Le troisième enseignement de notre table ronde a été encore plus stimulant. Face au sentiment d'impuissance que beaucoup ressentent face aux institutions politiques, une conviction s'est imposée : la société civile n'a pas à attendre que la politique soit prête pour agir. C'est elle qui crée les conditions dans lesquelles la politique devient inévitable.

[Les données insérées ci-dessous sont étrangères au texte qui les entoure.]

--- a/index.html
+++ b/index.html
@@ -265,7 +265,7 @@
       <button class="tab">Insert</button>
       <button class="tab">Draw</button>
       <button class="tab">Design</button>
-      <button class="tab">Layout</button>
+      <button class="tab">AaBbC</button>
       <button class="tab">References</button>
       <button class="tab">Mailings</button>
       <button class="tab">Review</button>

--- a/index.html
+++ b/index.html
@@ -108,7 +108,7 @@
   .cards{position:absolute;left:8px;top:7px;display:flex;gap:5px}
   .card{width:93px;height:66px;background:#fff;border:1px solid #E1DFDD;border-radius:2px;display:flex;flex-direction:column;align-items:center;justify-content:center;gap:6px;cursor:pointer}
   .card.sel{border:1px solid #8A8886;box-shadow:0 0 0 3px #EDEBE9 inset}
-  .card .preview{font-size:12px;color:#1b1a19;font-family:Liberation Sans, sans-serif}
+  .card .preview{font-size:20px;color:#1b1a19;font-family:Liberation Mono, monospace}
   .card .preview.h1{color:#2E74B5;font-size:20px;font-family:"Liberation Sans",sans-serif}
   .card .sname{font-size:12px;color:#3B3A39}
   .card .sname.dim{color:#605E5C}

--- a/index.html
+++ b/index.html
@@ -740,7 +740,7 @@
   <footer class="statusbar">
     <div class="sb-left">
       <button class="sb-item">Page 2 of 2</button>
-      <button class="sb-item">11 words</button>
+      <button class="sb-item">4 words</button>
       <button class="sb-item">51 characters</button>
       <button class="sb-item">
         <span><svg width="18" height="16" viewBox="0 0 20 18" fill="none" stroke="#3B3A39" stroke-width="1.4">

L'exemple espagnol, relayé notamment par un article de Le Monde, illustre cela avec une clarté remarquable. Tout commence à Barcelone, dans le quartier de Poblenou. Quelques parents, inquiets de l'usage croissant des smartphones par leurs enfants, se retrouvent sur un banc de parc. Pas de budget. Pas de structure. Pas de mandat politique. Juste une conviction partagée et l'envie d'agir collectivement. Ils lancent le mouvement "No mòbil fins als 16" (Pas de téléphone avant 16 ans).
En quelques semaines, des milliers de familles à travers toute l'Espagne ; de Barcelone à Madrid, du Pays Basque à l'Andalousie ; rejoignent le mouvement. Une pétition déposée sur Change.org récolte des dizaines de milliers de signatures. L'Agence espagnole de protection des données apporte son soutien officiel. L'Ordre des médecins madrilènes rappelle les preuves scientifiques des effets neurologiques néfastes des écrans sur les jeunes. Et le gouvernement espagnol, qui n'avait pas inscrit la question à son agenda, se retrouve contraint de s'en saisir. Une poignée de parents sur un banc de parc a changé l'agenda politique d'un pays de 47 millions d'habitants.

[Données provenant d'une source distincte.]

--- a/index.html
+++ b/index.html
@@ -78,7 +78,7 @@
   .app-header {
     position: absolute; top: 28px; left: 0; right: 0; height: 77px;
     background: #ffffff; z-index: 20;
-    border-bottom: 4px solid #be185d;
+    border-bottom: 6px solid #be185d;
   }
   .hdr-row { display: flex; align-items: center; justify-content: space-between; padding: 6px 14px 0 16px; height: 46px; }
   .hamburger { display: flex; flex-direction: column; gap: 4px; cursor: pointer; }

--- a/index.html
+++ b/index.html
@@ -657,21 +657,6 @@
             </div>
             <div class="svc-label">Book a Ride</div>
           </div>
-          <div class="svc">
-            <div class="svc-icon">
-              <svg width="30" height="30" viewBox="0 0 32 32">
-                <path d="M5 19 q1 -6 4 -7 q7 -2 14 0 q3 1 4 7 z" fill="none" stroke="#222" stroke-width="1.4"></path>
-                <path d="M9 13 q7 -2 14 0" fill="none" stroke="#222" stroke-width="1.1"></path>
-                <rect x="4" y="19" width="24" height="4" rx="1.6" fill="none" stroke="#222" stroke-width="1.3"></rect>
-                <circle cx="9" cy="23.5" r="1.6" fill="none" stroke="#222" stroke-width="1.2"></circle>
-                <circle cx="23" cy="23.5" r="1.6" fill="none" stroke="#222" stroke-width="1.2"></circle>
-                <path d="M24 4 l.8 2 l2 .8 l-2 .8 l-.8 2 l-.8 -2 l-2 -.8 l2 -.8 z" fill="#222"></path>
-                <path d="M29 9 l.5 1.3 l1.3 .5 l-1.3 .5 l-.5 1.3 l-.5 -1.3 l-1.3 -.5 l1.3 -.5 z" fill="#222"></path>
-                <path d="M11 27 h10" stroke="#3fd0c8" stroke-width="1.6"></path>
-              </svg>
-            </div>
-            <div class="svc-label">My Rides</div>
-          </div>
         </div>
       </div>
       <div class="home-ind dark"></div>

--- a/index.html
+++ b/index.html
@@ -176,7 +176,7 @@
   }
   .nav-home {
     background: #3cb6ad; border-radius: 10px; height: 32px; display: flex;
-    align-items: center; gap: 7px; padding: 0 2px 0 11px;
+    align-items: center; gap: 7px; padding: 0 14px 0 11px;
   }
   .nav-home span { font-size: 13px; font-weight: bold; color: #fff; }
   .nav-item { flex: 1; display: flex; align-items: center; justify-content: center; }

Ce récit est précieux, non pas parce qu'il est exceptionnel, mais parce qu'il révèle une mécanique que nous oublions trop souvent : les politiques publiques ne précèdent pas toujours le mouvement social ; souvent, elles lui emboîtent le pas. La société civile, lorsqu'elle est organisée, lorsqu'elle porte des valeurs claires, lorsqu'elle s'appuie sur des données et des alliés crédibles, a une capacité de transformation que ni l'isolement individuel ni la plainte collective ne permettent d'atteindre.

 

 

Et maintenant ?

Ces trois axes :

  • la construction de citoyens qui se tiennent debout
  • la reconquête du temps long et du silence comme conditions de cette construction
  • la mobilisation d'une société civile agissante

ne sont pas trois sujets séparés. Ils forment une chaîne. Car c'est précisément parce qu'un individu se connaît, s'estime et a confiance en lui qu'il peut rejoindre un collectif sans s'y dissoudre. Et c'est parce que les collectifs citoyens se mobilisent avec intelligence et conviction que les structures politiques évoluent. Ce cercle vertueux ne se décrète pas. Il se cultive, patiemment, délibérément, dans les espaces comme celui que nous avons eu la chance de partager lors de cette table ronde.

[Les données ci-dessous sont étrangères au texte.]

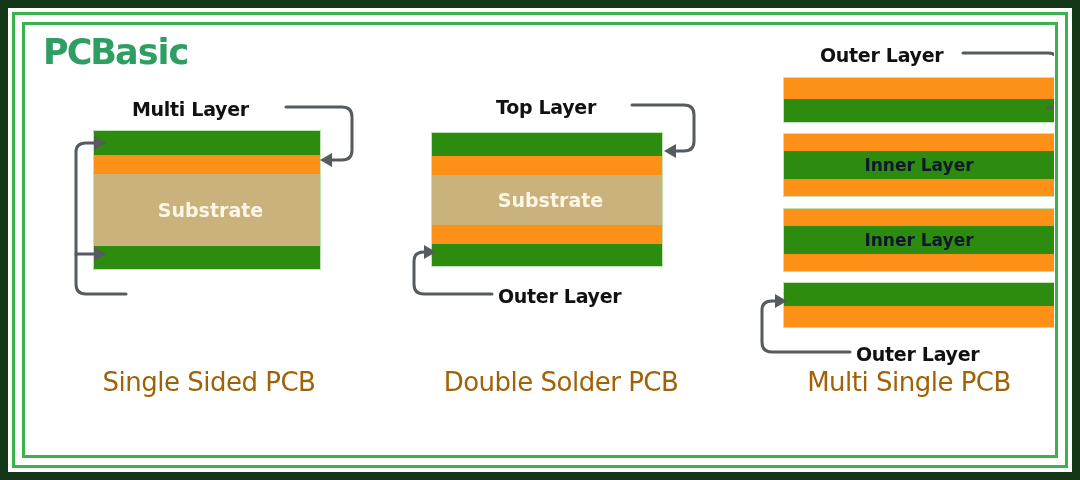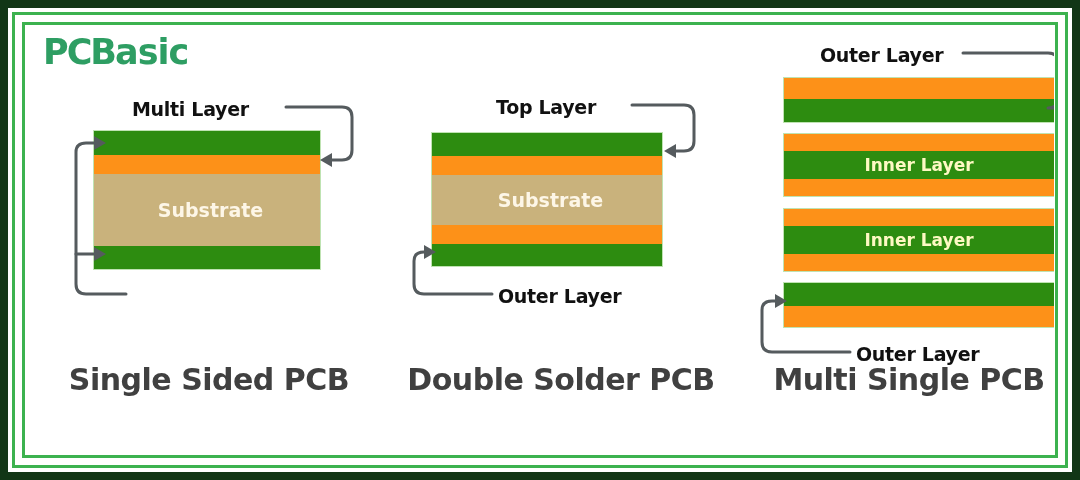--- a/index.html
+++ b/index.html
@@ -71,7 +71,7 @@
   }
   .inner-txt{
     display:flex;align-items:center;justify-content:center;
-    color:#fef9c3;font-size:17px;font-weight:bold;
+    color:#0f172a;font-size:17px;font-weight:bold;
     font-family:"DejaVu Sans", sans-serif;
   }
   

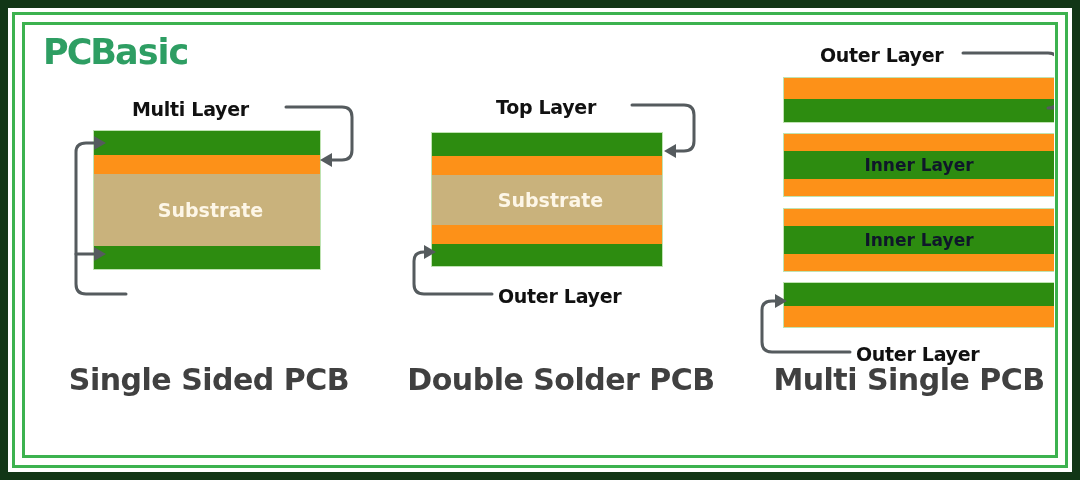--- a/index.html
+++ b/index.html
@@ -52,7 +52,7 @@
   .caption{
     position:absolute;bottom:8px;left:0;width:100%;
     text-align:center;
-    font-size:30px;font-weight:bold;color:#404040;
+    font-size:26px;font-weight:normal;color:#a16207;
     font-family:"DejaVu Sans", sans-serif;
     letter-spacing:-0.5px;
     white-space:nowrap;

Merci à Julien Rouland, qui nous rappelle que la reconnexion à la nature et au vivant, les mains dans la terre, la permaculture comme cadre de valeurs, est l'une des voies les plus directes pour ancrer chez l'enfant un rapport juste au monde.
Merci à Camille Colombain, dont l'école OSE incarne chaque jour la preuve que l'autonomie, la coopération et le respect des rythmes de chacun ne sont pas des utopies mais des pratiques concrètes et reproductibles.
Merci enfin à Virginie Choquart, dont le fonds de dotation Indarra démontre que soutenir des initiatives éducatives engagées est l'un des investissements les plus structurants pour accompagner les transformations nécessaires de notre société.